• Task to complete: Repeat the data that follows in full. Do not include the pictures.

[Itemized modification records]
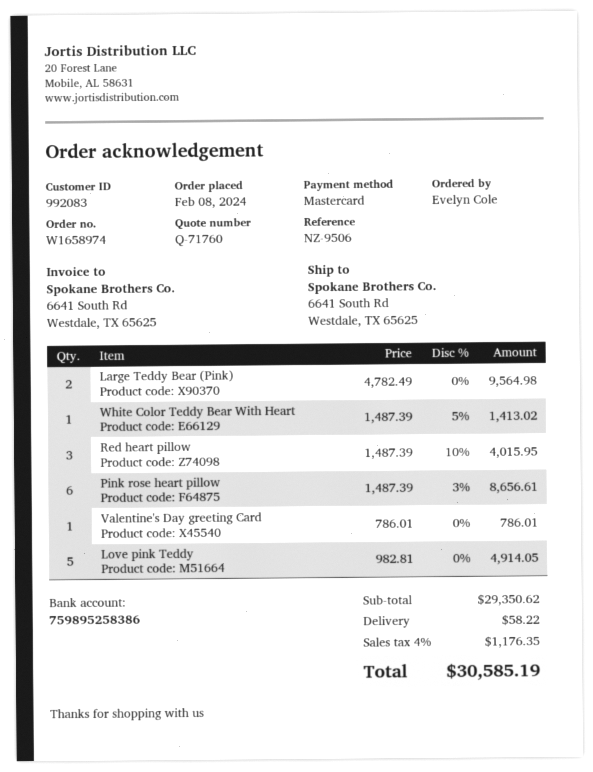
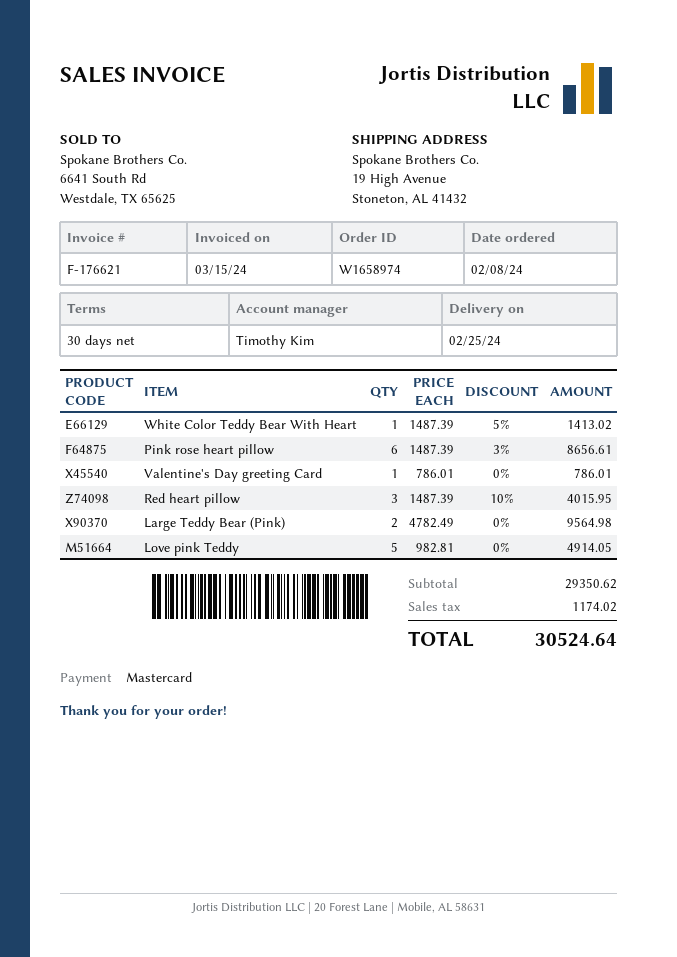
ship to: 6641 South Rd, Westdale, TX 65625 -> 19 High Avenue, Stoneton, AL 41432
shipping: 58.22 -> none
tax: 1176.35 -> 1174.02
total: 30585.19 -> 30524.64

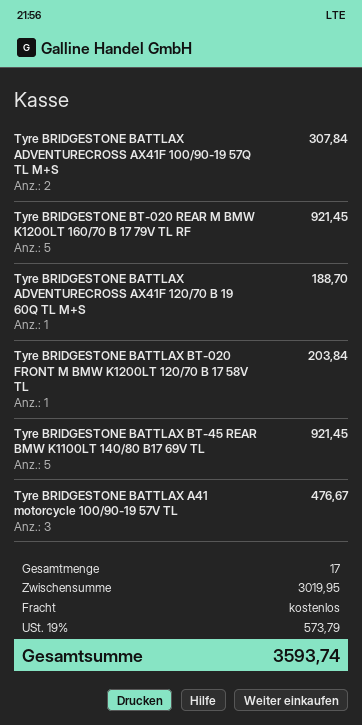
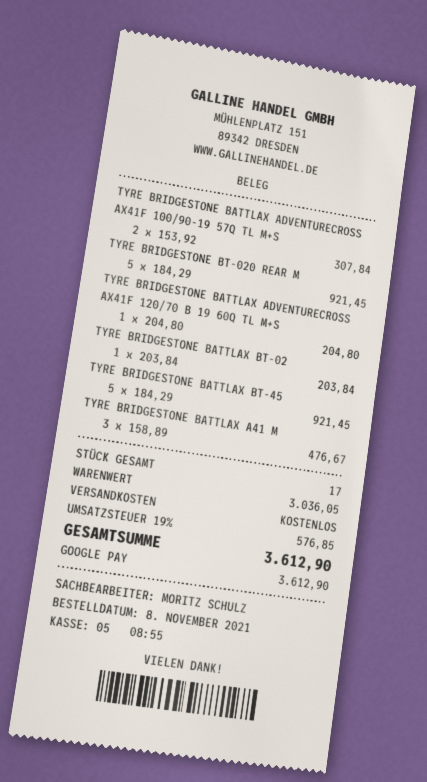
Tyre BRIDGESTONE BATTLAX ADVENTURECROSS AX41F 120/70 B 19 60Q TL M+S: 1 for 188.70 -> 1 for 204.80
subtotal: 3019.95 -> 3036.05
tax: 19% = 573.79 -> 19% = 576.85
total: 3593.74 -> 3612.90

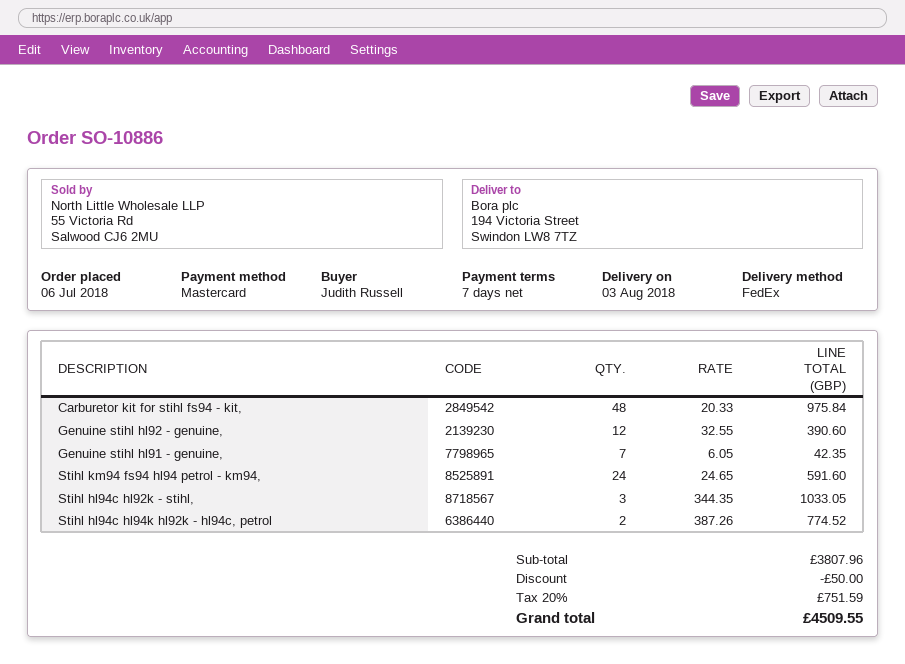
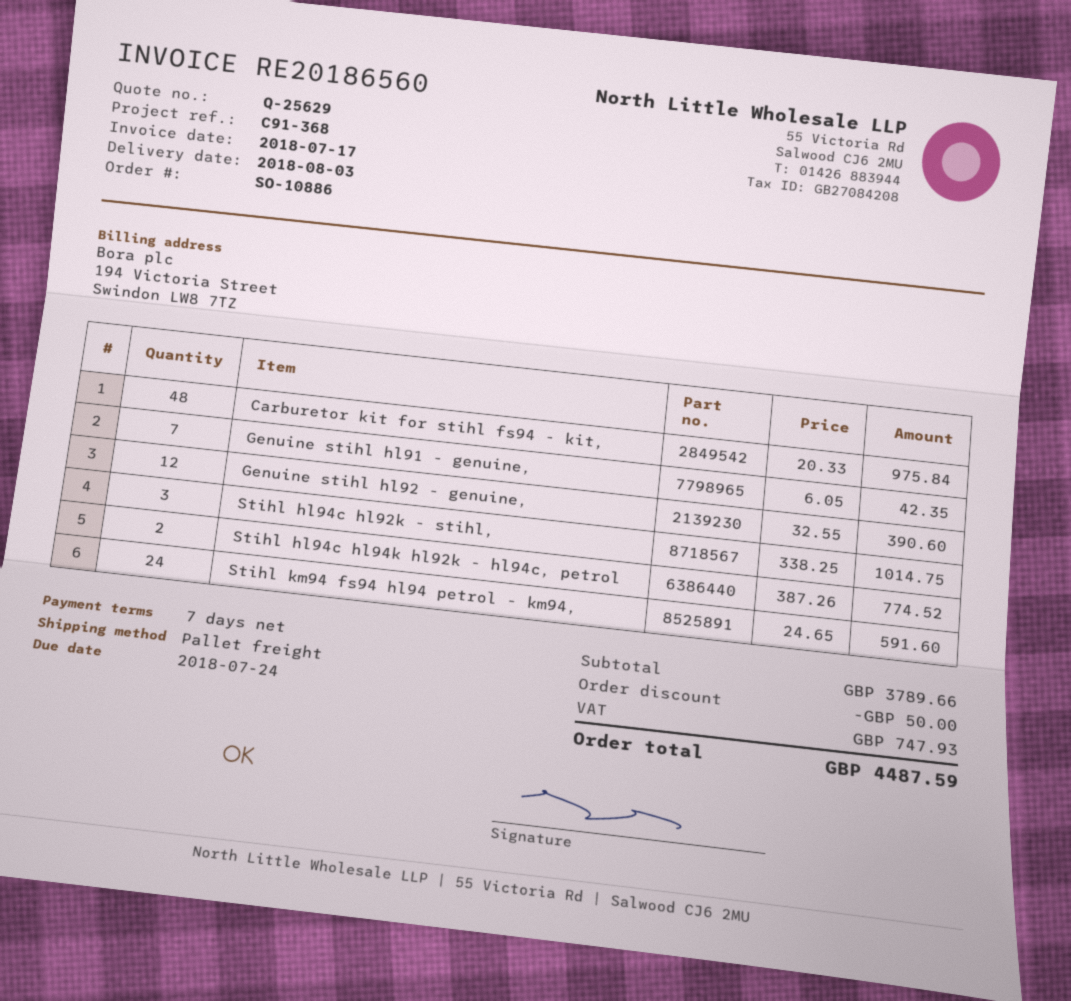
shipping method: FedEx -> pallet freight
Stihl hl94c hl92k - stihl,: 3 x 344.35 = 1033.05 -> 3 x 338.25 = 1014.75
subtotal: 3807.96 -> 3789.66
tax: 751.59 -> 747.93
total: 4509.55 -> 4487.59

• Result of the task:
ship to: 6641 South Rd, Westdale, TX 65625 -> 19 High Avenue, Stoneton, AL 41432
shipping: 58.22 -> none
tax: 1176.35 -> 1174.02
total: 30585.19 -> 30524.64

Tyre BRIDGESTONE BATTLAX ADVENTURECROSS AX41F 120/70 B 19 60Q TL M+S: 1 for 188.70 -> 1 for 204.80
subtotal: 3019.95 -> 3036.05
tax: 19% = 573.79 -> 19% = 576.85
total: 3593.74 -> 3612.90

shipping method: FedEx -> pallet freight
Stihl hl94c hl92k - stihl,: 3 x 344.35 = 1033.05 -> 3 x 338.25 = 1014.75
subtotal: 3807.96 -> 3789.66
tax: 751.59 -> 747.93
total: 4509.55 -> 4487.59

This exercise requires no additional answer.